Some countries, like Morocco, also focused on boosting household budgets. The government provided a monthly stipend of MAD 2,000 (approx. €185) to those who were made temporarily unemployed due to COVID-19 (repayment of their debts was suspended until 30 June 2020). The number of those eligible for support stood at 1 million in April 2020. Importantly, those working in the informal sector were provided monthly transfers of MAD 800-1,200 (approx. €80-110) provided they were registered with non-contributory health insurance (RAMED) or an online governmental system (IMF, 2020). In Jordan, vulnerable households (approx. 100,0000) were provided with e-cards topped up by the authorities with JOD 100 a month (approx. €116, for up to six months), to be spent on food and non-food supplies (FAO, 2020e). Vulnerable Algerian households (around 2.2 million) were given emergency cash assistance of DZD 10,000 (€70), with 400,000 most needy households provided with food items as well (CIHEAM, 2020). In West Bank and Gaza, the authorities were distributing foods and providing in cash assistance to the most vulnerable households (IMF, 2020).
Food subsidieshave traditionally been an important way of providing governmental transfers throughout the region. In Egypt, for instance, even prior to the outbreak of the pandemic a significant percentage of the population was covered by food subsidy programmes; during the financial year 2019/2020 (July-June) the government spent $5.39 billion (EGP 89 billion) on food and bread subsidies (USDA, 2020c). Currently, roughly 71 million Egyptians are entitled to a purchase of up to five subsidised loaves of bread per day (the “bread quota” can be spent on 44 other food items in government-approved retailers) on top of receiving on subsidy cards a monthly allowance of EGP 21 (approx. €1.1) for food purchases (FAO, 2020d).
International donors are also providing assistance. In Lebanon, the World Bank and other donors have been providing support through a National Poverty Targeting Programme to the most vulnerable Lebanese households as well as Syrian refugees, and as of April 2020 they increased the food component of their support by LBP 9,500 (approx. €5.2 as of February 2021, CIHEAM, 2020).
At the same time, there are early signs that the economic slowdown caused by the pandemic and other factors are forcing governments to manage their spending on subsidies. Algerian authorities, for instance – adversely affected by the oil prices crisis and drop in demand for oil due to the pandemic – announced that from November 2020 they would stop subsidies of durum wheat for manufacturing of pasta and of common wheat used for manufacturing goods other than bread (USDA, 2020a).
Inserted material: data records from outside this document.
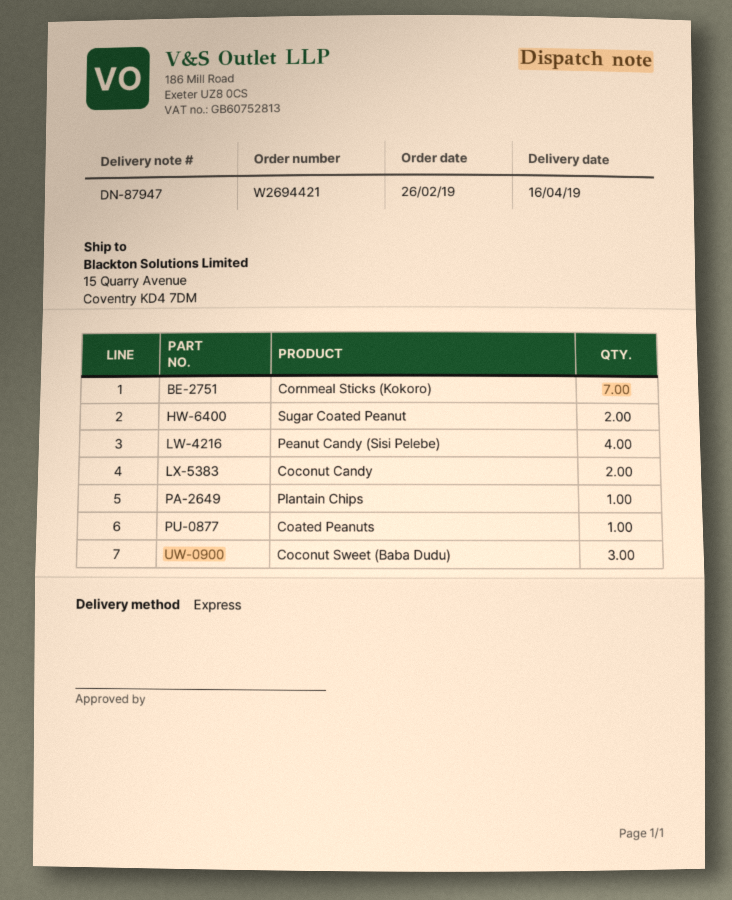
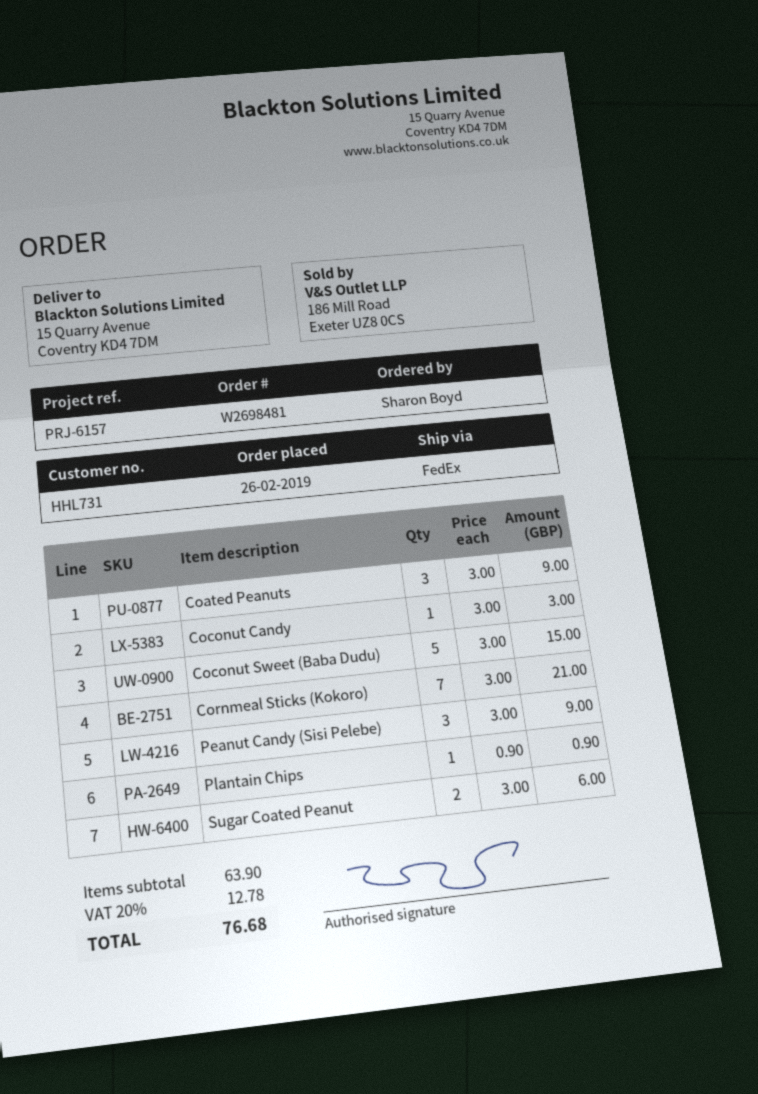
order number: W2694421 -> W2698481
shipping method: express -> FedEx
Peanut Candy (Sisi Pelebe): 4 -> 3
Coconut Candy: 2 -> 1
Coated Peanuts: 1 -> 3
Coconut Sweet (Baba Dudu): 3 -> 5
Impacts on Food Security During the First Months of the Pandemic
The COVID-19 pandemic has affected different pillars of food security through various channels, some of which were discussed in more detail in the present chapter. On the supply side, stockpiling on the part of some countries, paired with export quotas/bans resulted in increased prices of foodstuffs, notably – as discussed above – wheat, one of the staple foods in the SN. Higher prices meant more pressure on state budgets, additionally burdened by spending on subsidies, cash handouts and other forms of pandemic-related assistance. Job cuts, salary reductions and payment delays have in turn resulted in shrinking of disposable incomes of families throughout the region, decreasing their purchasing power. This has been, as demonstrated above, especially visible in the tourism and hospitality sector, particularly badly affected by travel bans and lockdowns.
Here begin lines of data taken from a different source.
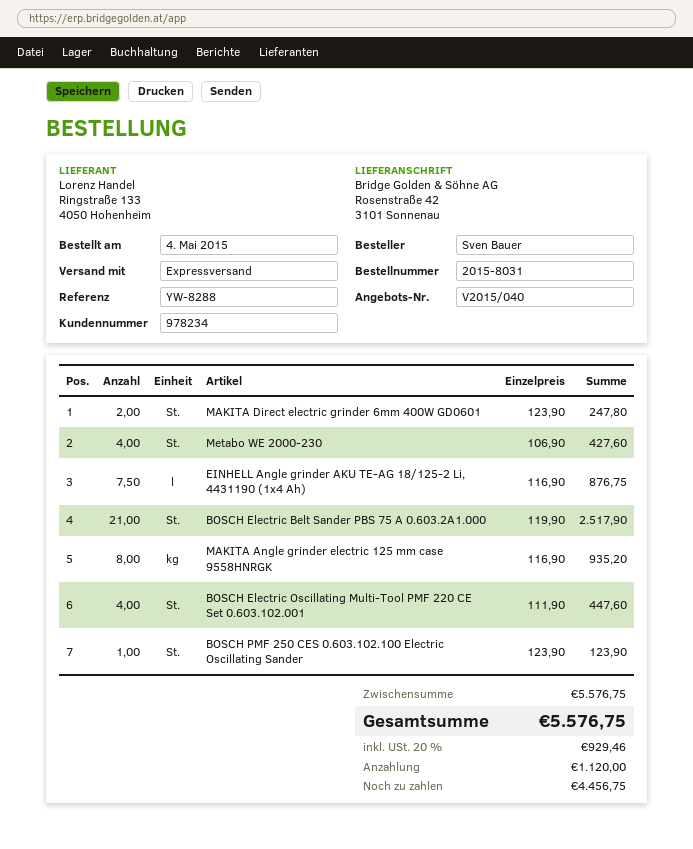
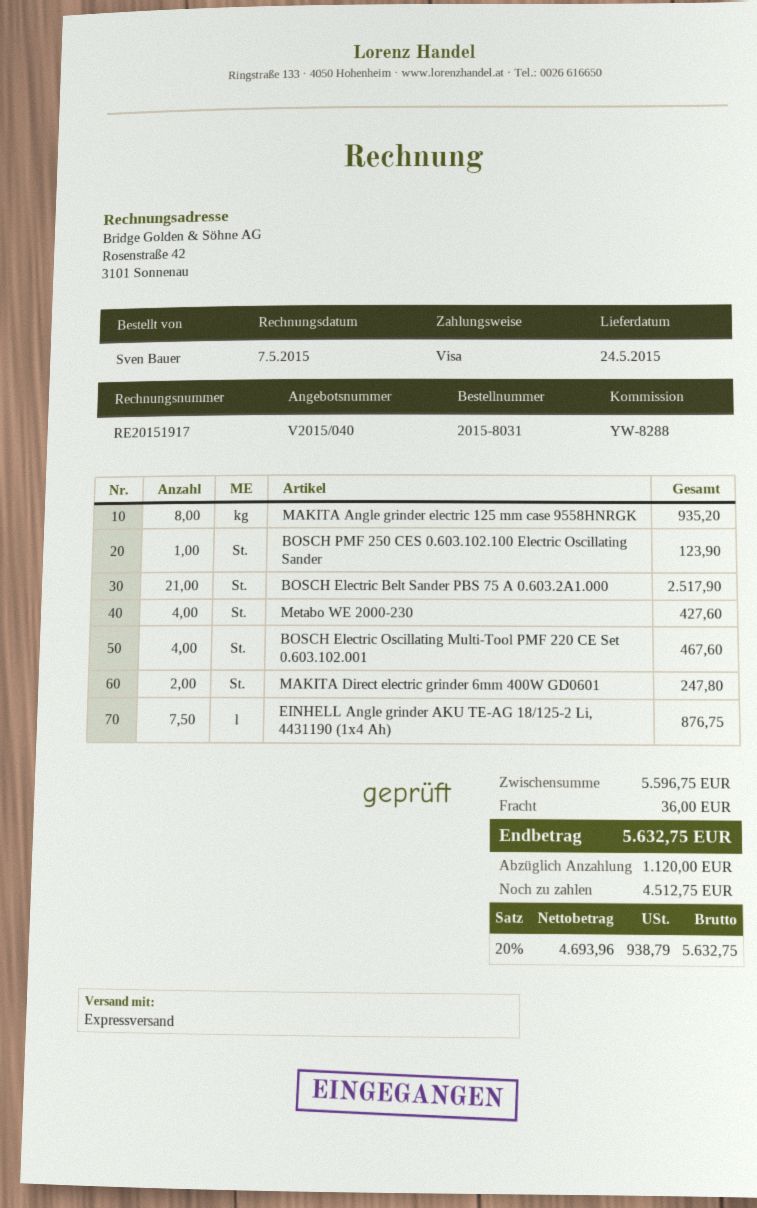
BOSCH Electric Oscillating Multi-Tool PMF 220 CE Set 0.603.102.001: 4 for 447.60 -> 4 for 467.60
subtotal: 5576.75 -> 5596.75
shipping: none -> 36.00
tax: 20% = 929.46 -> 20% = 938.79
total: 5576.75 -> 5632.75
balance: 4456.75 -> 4512.75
It should be underlined once again at this point that isolating the impacts of the COVID-19 pandemic on food security is difficult, as many other factors already mentioned in the chapter (such as bad harvest due to weather conditions) were also in play in 2020. Indeed, the first systematic studies aimed at establishing causation between COVID-19 and food (in)security levels in the SN and beyond are just beginning to emerge. One recent study by Erokhin and Gao (2020), for instance, found that the trade in foodstuffs (as well as related foreign currency exchange[42]) channel affected food security in Algeria, Egypt, Lebanon and Jordan more than increases in food prices. According to the United States Department of Agriculture (USDA, 2020e)[43] share of populations facing food insecurity in Algeria, Morocco and Tunisia are expected to rise due to COVID-19 by 26.6%, 25% and 1.6% percentage points – but decrease in Egypt despite the pandemic. Another study (Erokhin & Gao, 2020) confirmed that “the number of registered COVID-19 cases [was] confirmed to result in higher food insecurity” in Algeria, Egypt, Lebanon and Tunisia – but not in Jordan (Morocco was excluded from the analysis).
In Tunisia, recent data shows that nearly one in five households had to change their food consumption patterns as a result of the pandemic, with 19% eating less-preferred foods and 18% consuming less overall (Arezki et al., 2020). The latter strategy is five times more often adopted by households from the poorest quintile compared to the wealthiest one; one third of the poorest families (and 6% of the richest ones) in the country was forced to limit their food consumption. Lebanon, in turn, was put on a list of 45 (mostly African) countries that the FAO (2020b) expects will need external assistance for food.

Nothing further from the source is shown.